Hannah Arendt to Martin Heidegger (Letters: 1925-1965):

“The path you showed me is longer and more difficult than I thought. It requires a long life in its entirety. The solitude of this path is self-chosen and is the only way of living given me. But the desolation that fate has kept in store… would have blocked my path, which, as it is wide and not a leap, runs through the world… The path itself is nothing but the commitment our love makes me responsible for.”

**

Breukelen Coffee House, Crown Heights:

Rorty writes kindly about Heidegger as a failure who tried to apply his private final vocabulary to all humanity, to get at terms that could be a common baseline for everyone. Good try, Martin. I’d like to think that in forty years, I’ll have had enough coffee dates— elbows on the table, leaning in, triangle of white space kerning between the two of us, eyes catching or pushing one another in silly joy, hand sides brushing bashfully—to be really kind.

**

There is a leanness to love (any love):

The “L” as corner, or the “l” as wall, gives definition to the white space around it, angles the page/screen, paper grain/pixel beach bubbling with possibilities—yet, anything spoken: extraneous.

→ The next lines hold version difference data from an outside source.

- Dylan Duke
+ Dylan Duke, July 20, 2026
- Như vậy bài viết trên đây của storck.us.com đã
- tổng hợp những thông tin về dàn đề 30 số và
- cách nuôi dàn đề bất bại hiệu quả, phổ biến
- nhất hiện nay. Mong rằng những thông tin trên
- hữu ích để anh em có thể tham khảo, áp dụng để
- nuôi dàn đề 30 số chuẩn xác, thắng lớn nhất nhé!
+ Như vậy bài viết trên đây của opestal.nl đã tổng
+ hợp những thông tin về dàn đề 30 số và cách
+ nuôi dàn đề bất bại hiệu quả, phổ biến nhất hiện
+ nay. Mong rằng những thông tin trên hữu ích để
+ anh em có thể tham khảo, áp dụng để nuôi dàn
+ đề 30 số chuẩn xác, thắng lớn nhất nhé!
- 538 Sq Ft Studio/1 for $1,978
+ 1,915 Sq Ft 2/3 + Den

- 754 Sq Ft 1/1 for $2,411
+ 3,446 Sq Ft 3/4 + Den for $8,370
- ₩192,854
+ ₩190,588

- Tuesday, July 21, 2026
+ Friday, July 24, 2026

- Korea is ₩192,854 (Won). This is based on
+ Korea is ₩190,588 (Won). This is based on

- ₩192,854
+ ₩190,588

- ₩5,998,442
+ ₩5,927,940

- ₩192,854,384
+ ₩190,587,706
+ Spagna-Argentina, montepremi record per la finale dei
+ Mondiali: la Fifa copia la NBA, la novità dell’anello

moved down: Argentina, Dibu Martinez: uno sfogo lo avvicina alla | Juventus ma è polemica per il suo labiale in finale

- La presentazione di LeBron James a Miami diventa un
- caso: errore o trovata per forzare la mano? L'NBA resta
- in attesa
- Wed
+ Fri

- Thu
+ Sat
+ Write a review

(But describe it, redescribe it, write about it. I’m an optimist. We’ll each get at our own private intersection, the line bleeding together smears of wanting from different times, different languages, different lives.)

**

ḍaghaṭa (pronounced “darata,” with the “r” in the throat) – Hans Wehr dictionary: to press, squeeze; to compress; to exert pressure; to oppress, suppress, bear down heavily. Lane’s Lexicon: to overcome, subdue, overpower, constrain. Expression: “Ye shall assuredly be pressed… against the gate of Paradise.” Related ḍāghiṭ – “a tumour in the armpit of a camel, like a bag, straitening him.” Related ḍaghīṭ – “a well having by the side of it another well, and one of them becomes foul with black mud… so that its water becomes stinking, and it flows into the water of the sweet well, and corrupts it, so that no one drinks of it.”

 

A fledgling playwright, essayist, and translator, Betty Rosen is also a new Brooklynite, fresh from five years of studying Arabic literature and critical theory in Boston, Morocco, and London. Her work is also forthcoming in Intern Magazine.